The case for offshore still remains compelling
Lourens Coetzee is an Investment Professional at Marriott.
Demanding equity valuations and a subdued outlook for growth in South Africa suggest investors may need to increase their offshore exposure to ensure an acceptable investment outcome. Marriott believes the case for offshore equities remain compelling as it is possible to purchase some of the largest and most recognisable companies in the world on dividend yields higher than South African alternatives. These attractive dividend yields afford investors the opportunity to diversify internationally while improving both the quality and income producing capacity of their portfolios.
The chart below highlights the dividend yield differential between a selection of quality international companies and the dividend yield of the South African All Share Index.

Source Bloomberg
Equities are also attractively priced relative to bonds and cash in first world markets. Very low interest rates mean investors can currently receive more income from equities than government bonds and cash. This is a very rare occurrence as equities, unlike bonds, also provide investors with income growth which ultimately translates into capital growth. It could therefore be argued that there is no place for bonds and cash in an international portfolio as the inclusion of these asset classes will reduce both the yield and the expected capital growth from the portfolio.
The chart below compares the dividend yields of Coca-Cola, Nestle and Johnson & Johnson to the yields of the US 10 year Treasury and US cash.

Source Bloomberg
To ensure income growth from an equity portfolio in the current volatile economic environment investors need to be more selective. Marriott is of the view that an investment strategy based on restricting equity exposure to companies that produce reliable dividend streams is likely to deliver a more predictable outcome. These companies tend to focus on selling basic necessities, enjoy global distribution and have strong balance sheets. They also have track records demonstrating an ability to grow their profits and dividends irrespective of interest rate or business cycles.

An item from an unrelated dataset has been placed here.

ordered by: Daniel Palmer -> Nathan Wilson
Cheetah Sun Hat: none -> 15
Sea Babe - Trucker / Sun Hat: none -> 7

The table below highlights the dividend growth produced by Marriott’s international equities in 2014.


Source Bloomberg
Investors can access these companies in three ways:
1 Marriott’s rand-denominated feeder funds offering access to Marriott’s International Funds
2 Marriott International Funds (Ireland Domiciled)

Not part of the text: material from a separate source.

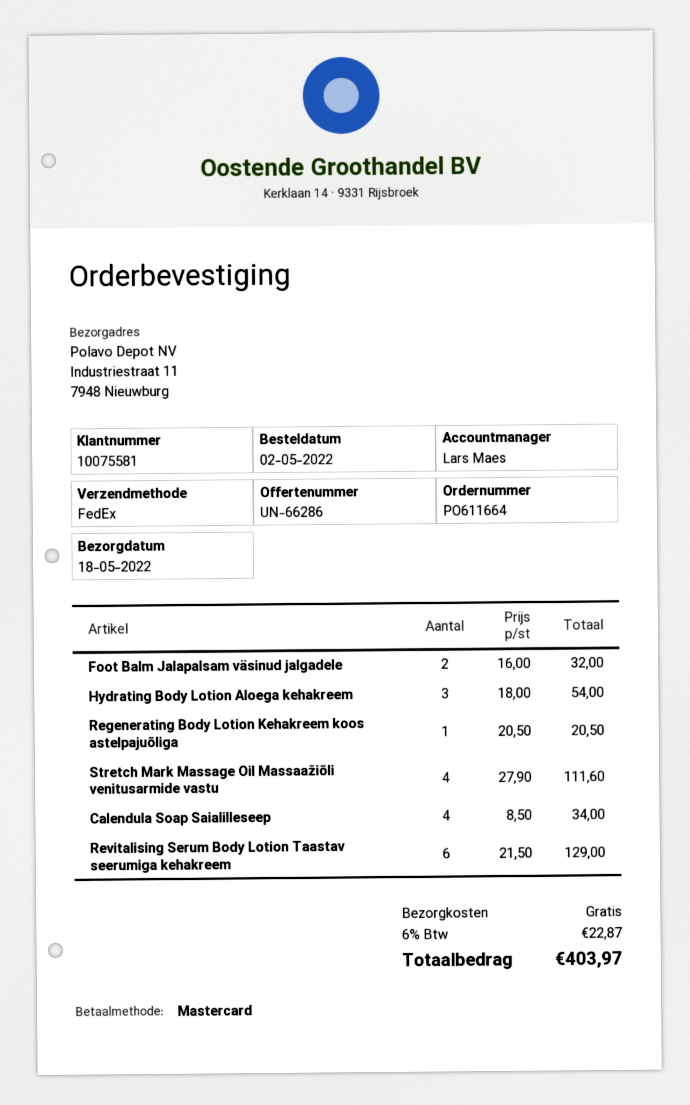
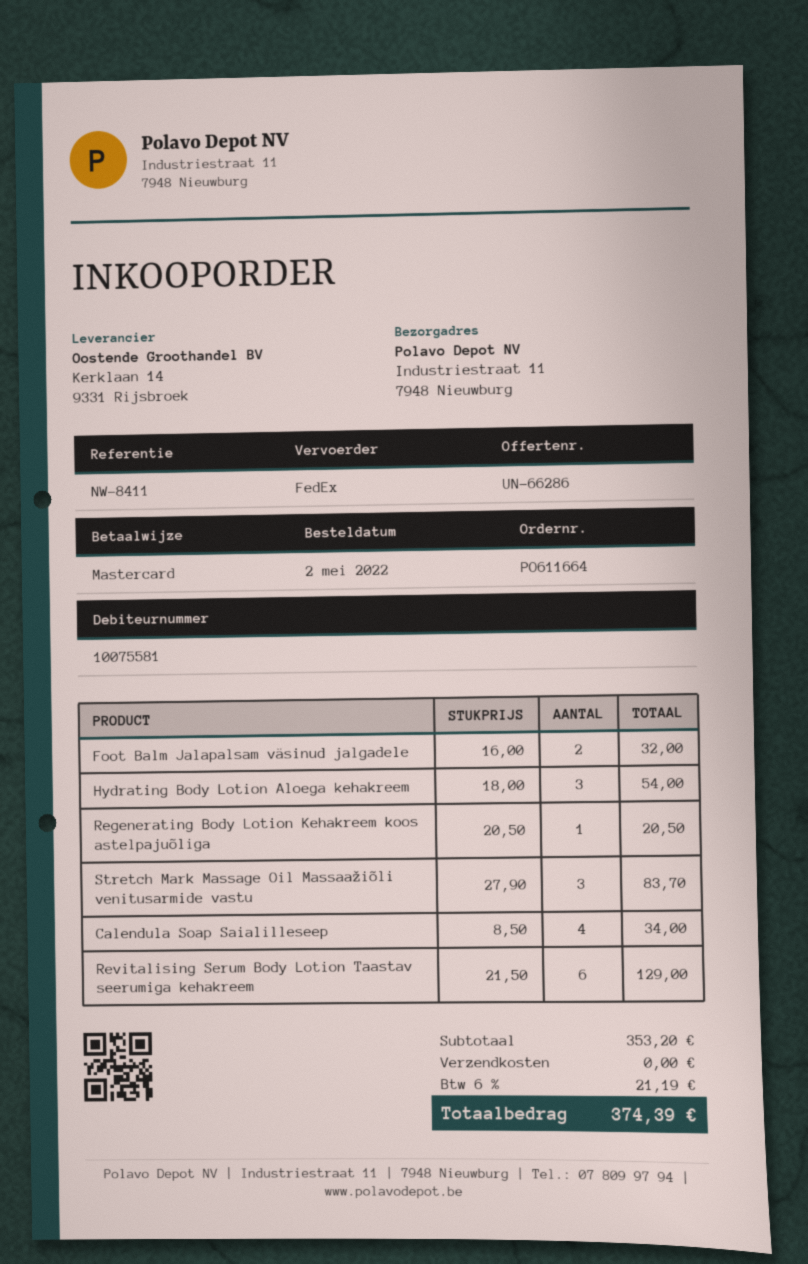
Stretch Mark Massage Oil Massaažiõli venitusarmide vastu: 4 x 27.90 = 111.60 -> 3 x 27.90 = 83.70
tax: 6% = 22.87 -> 6% = 21.19
total: 403.97 -> 374.39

a. First World Equity Fund (£)
b. International Income Growth Fund ($)
c. International Real Estate Fund ($)
Minimum investment - £ 15,000
3 The International Investment Portfolio - personalised share portfolio
Investors may select one of three managed discretionary share portfolios or create a non-discretionary portfolio. One of the major benefits of an offshore share portfolio is its tax efficiency. As the investor is the beneficial owner of the shares they will not be taxed twice on the dividends they receive.
Minimum investment - £ 50,000
In summary, the investment case for first world equities remains compelling as the dividend yields of high quality multinational companies are currently higher than first world bonds as well as South African equities. This affords South African investors the opportunity to diversify internationally and improve both the quality and income producing capacity of their portfolios.